[Change listing data]
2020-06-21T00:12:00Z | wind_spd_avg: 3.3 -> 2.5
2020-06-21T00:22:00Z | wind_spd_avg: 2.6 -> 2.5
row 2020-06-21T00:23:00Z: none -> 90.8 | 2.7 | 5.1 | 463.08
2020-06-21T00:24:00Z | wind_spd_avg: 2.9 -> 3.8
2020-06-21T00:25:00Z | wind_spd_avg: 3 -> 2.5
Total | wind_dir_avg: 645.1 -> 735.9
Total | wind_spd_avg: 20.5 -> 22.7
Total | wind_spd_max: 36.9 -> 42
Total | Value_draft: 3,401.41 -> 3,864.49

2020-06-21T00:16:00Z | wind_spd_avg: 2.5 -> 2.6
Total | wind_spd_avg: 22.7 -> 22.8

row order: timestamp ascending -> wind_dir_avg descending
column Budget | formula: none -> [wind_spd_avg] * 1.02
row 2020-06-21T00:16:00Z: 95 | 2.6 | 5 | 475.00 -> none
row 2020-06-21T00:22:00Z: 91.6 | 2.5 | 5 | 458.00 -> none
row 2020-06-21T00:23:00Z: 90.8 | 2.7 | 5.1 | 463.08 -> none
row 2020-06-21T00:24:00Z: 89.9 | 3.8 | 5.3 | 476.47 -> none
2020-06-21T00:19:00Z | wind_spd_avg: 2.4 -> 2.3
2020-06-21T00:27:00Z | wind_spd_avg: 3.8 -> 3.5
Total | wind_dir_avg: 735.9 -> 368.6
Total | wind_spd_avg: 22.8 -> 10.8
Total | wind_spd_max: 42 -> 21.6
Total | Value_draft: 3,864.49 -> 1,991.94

==

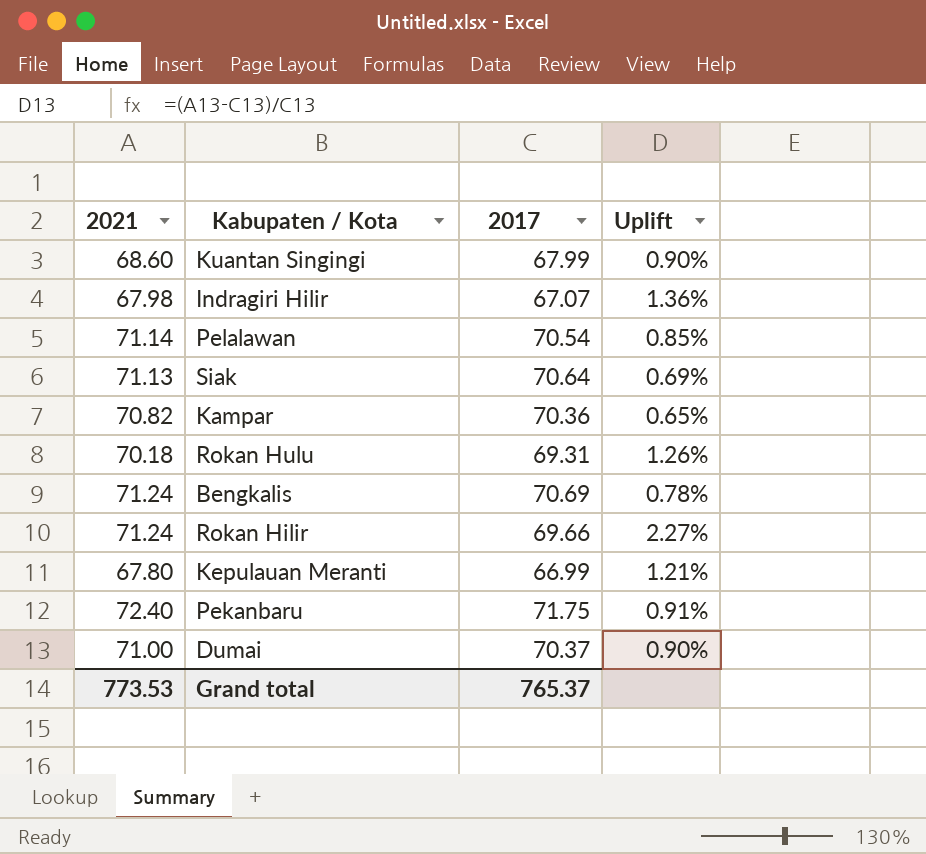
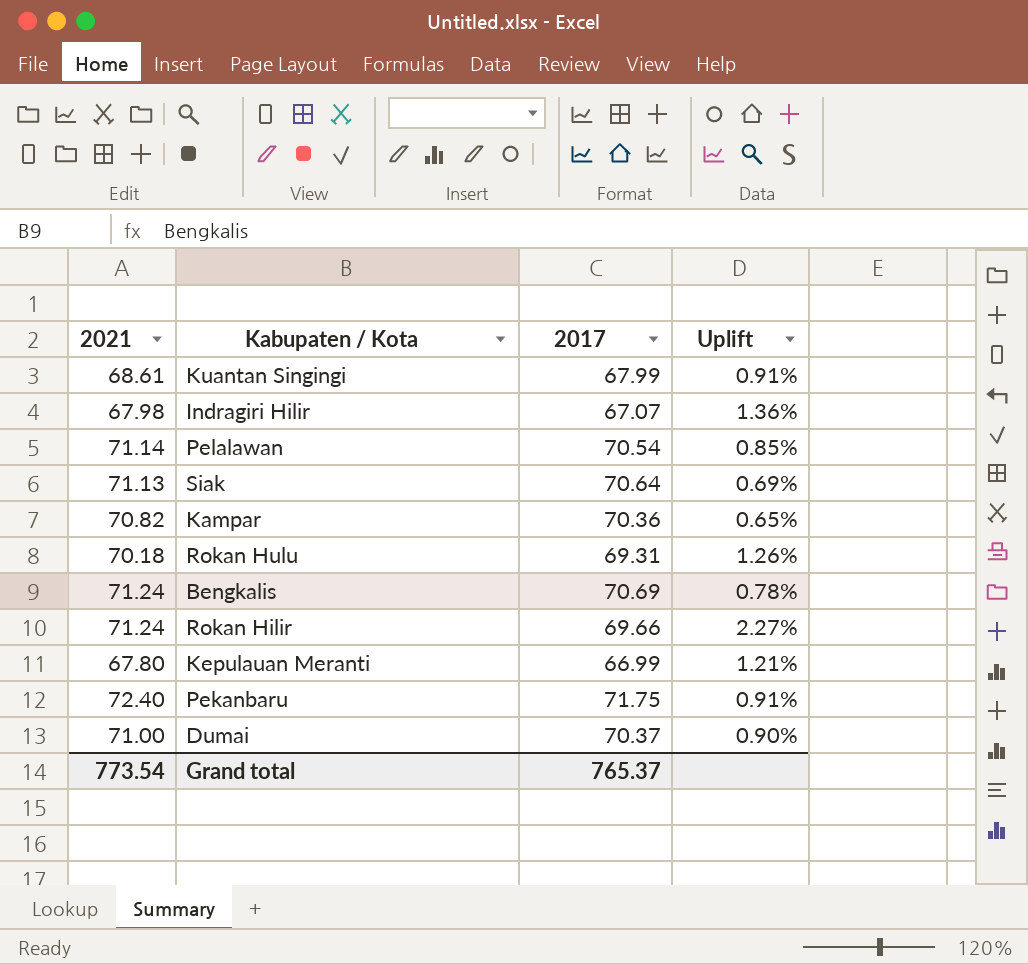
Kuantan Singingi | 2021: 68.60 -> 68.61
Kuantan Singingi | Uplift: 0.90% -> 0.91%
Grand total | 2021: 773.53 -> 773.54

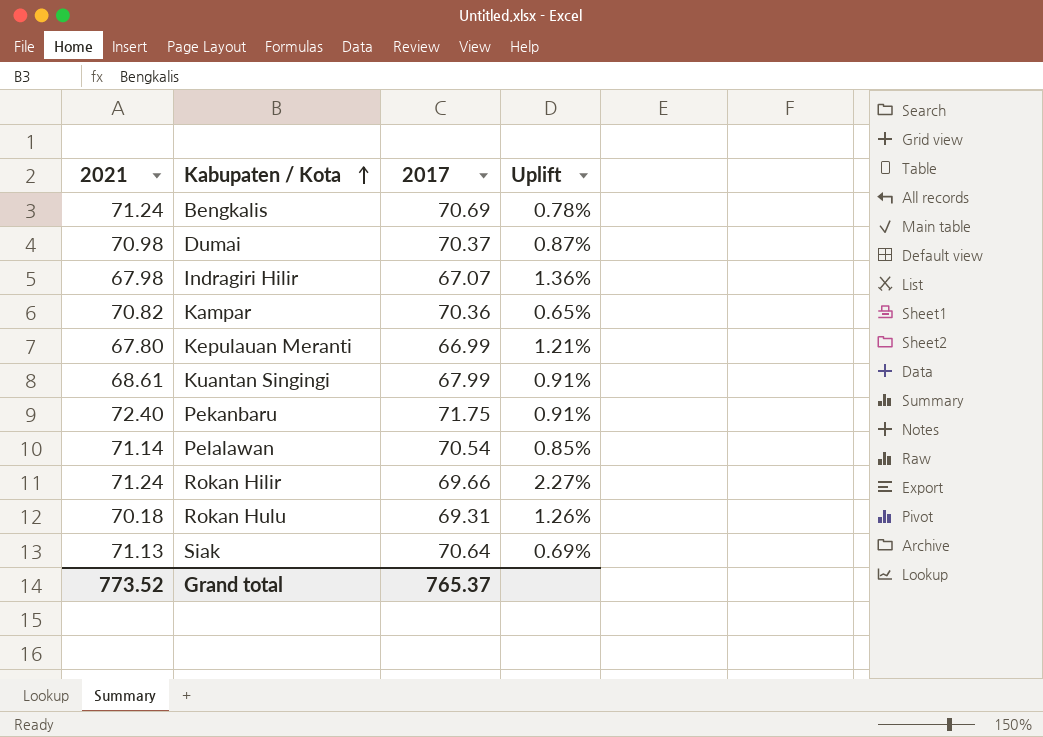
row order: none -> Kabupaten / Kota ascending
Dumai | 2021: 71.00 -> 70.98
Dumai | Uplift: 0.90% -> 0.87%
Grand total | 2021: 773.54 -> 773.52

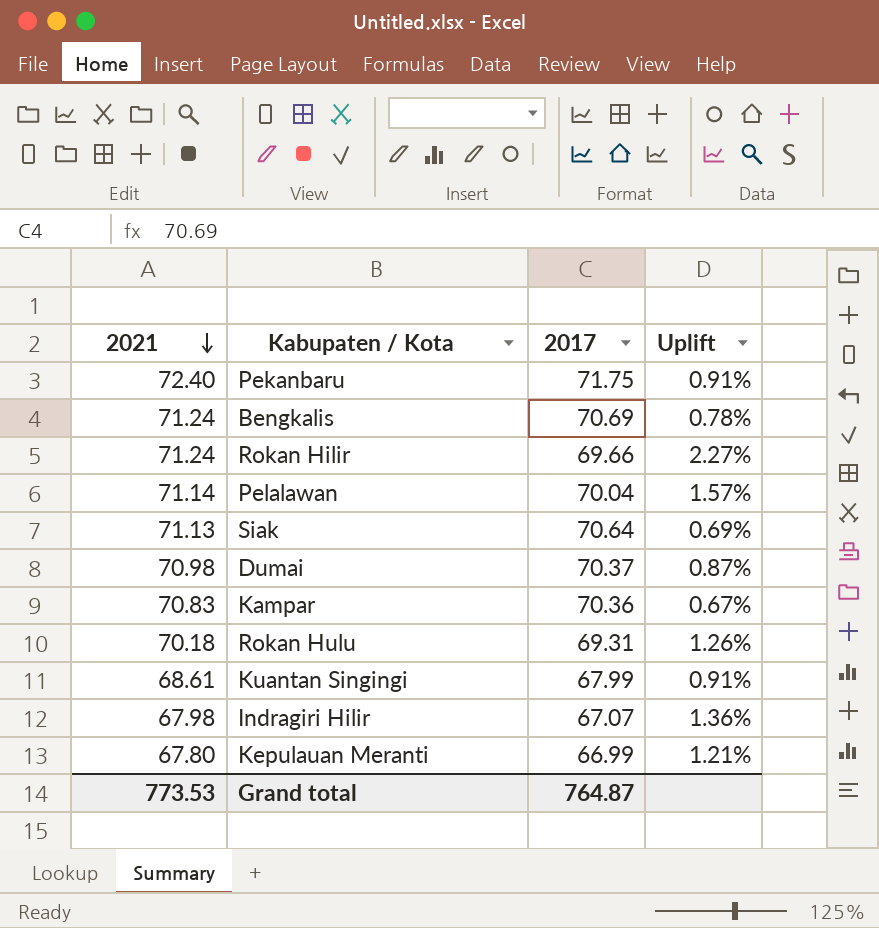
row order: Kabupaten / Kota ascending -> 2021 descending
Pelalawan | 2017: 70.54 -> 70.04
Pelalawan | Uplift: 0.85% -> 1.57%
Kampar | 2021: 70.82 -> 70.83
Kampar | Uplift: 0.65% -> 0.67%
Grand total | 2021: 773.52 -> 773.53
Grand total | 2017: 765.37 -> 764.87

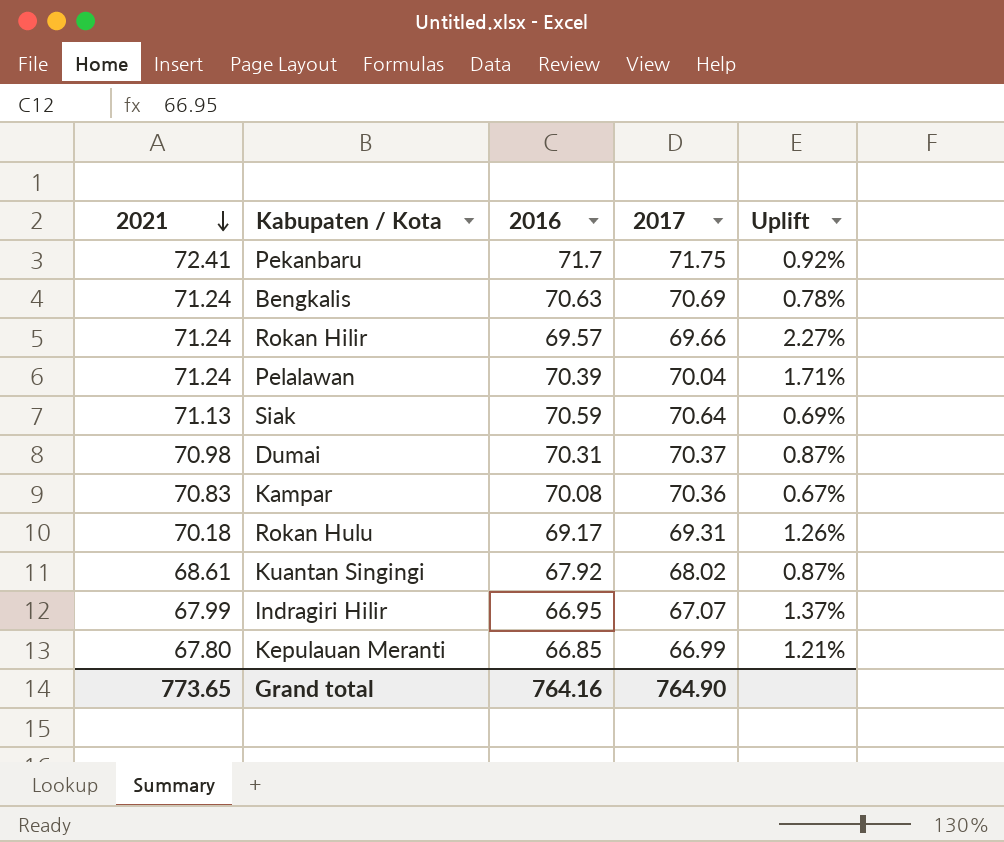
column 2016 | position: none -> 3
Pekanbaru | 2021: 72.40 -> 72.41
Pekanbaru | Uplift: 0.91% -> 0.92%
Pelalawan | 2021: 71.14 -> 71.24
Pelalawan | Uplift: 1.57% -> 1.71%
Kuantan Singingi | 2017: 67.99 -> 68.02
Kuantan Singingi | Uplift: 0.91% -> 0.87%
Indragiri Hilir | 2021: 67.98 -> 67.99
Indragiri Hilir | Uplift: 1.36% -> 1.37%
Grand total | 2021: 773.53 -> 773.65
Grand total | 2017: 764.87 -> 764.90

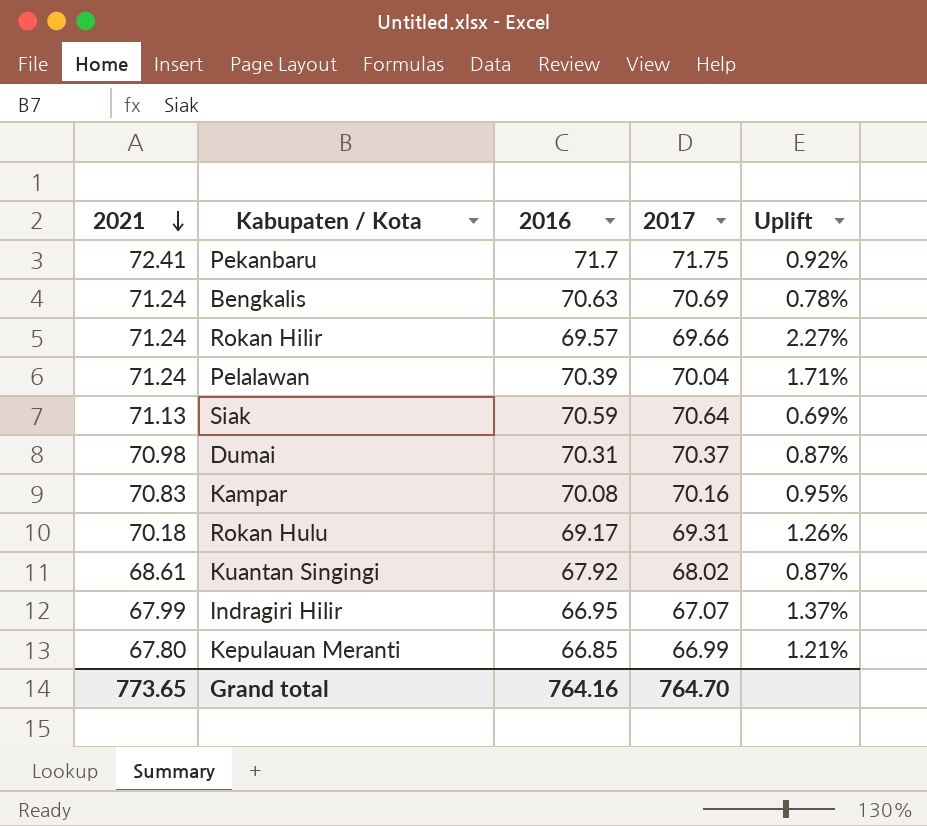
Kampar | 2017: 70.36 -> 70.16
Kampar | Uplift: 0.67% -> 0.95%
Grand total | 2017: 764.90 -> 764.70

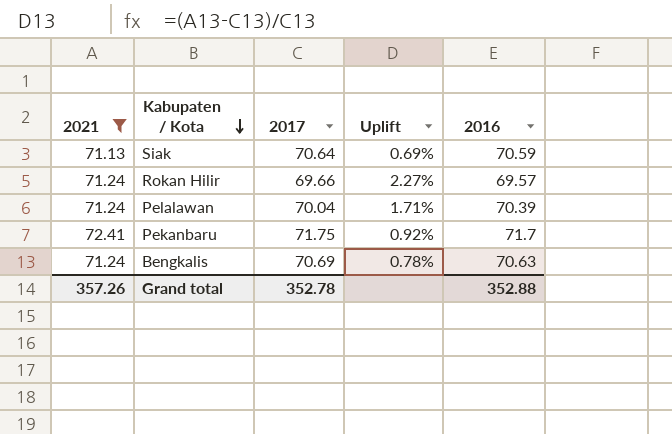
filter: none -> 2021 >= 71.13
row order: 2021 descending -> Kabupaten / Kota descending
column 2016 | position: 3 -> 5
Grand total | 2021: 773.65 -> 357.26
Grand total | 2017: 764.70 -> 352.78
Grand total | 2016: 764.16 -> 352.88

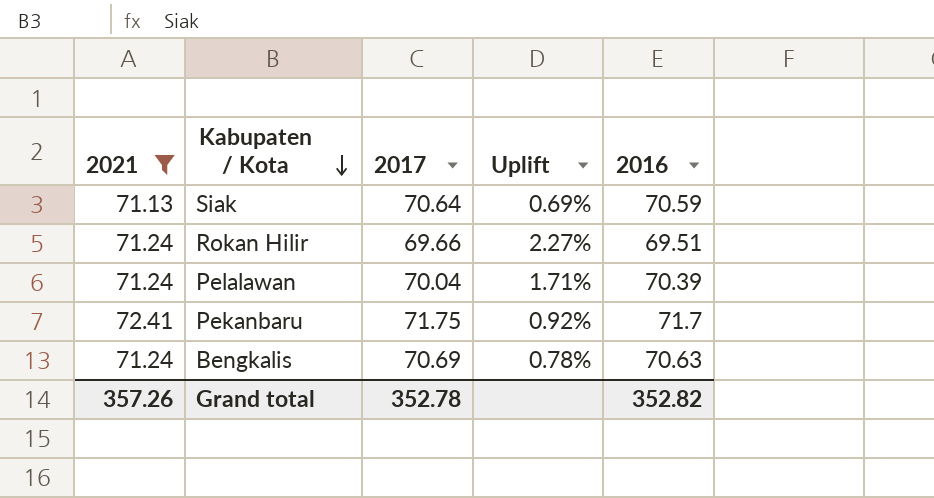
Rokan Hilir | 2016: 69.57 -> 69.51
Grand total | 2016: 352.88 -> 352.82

▶ **TASK GOAL**: Set down, exactly as they stand above, the lines starting with the line with "Total | wind_spd_max: 36.9 -> 42" and going on through the line with "Total | Value_draft: 3,864.49 -> 1,991.94", and no others.

▶ **ANSWER SPACE**:
Total | wind_spd_max: 36.9 -> 42
Total | Value_draft: 3,401.41 -> 3,864.49

2020-06-21T00:16:00Z | wind_spd_avg: 2.5 -> 2.6
Total | wind_spd_avg: 22.7 -> 22.8

row order: timestamp ascending -> wind_dir_avg descending
column Budget | formula: none -> [wind_spd_avg] * 1.02
row 2020-06-21T00:16:00Z: 95 | 2.6 | 5 | 475.00 -> none
row 2020-06-21T00:22:00Z: 91.6 | 2.5 | 5 | 458.00 -> none
row 2020-06-21T00:23:00Z: 90.8 | 2.7 | 5.1 | 463.08 -> none
row 2020-06-21T00:24:00Z: 89.9 | 3.8 | 5.3 | 476.47 -> none
2020-06-21T00:19:00Z | wind_spd_avg: 2.4 -> 2.3
2020-06-21T00:27:00Z | wind_spd_avg: 3.8 -> 3.5
Total | wind_dir_avg: 735.9 -> 368.6
Total | wind_spd_avg: 22.8 -> 10.8
Total | wind_spd_max: 42 -> 21.6
Total | Value_draft: 3,864.49 -> 1,991.94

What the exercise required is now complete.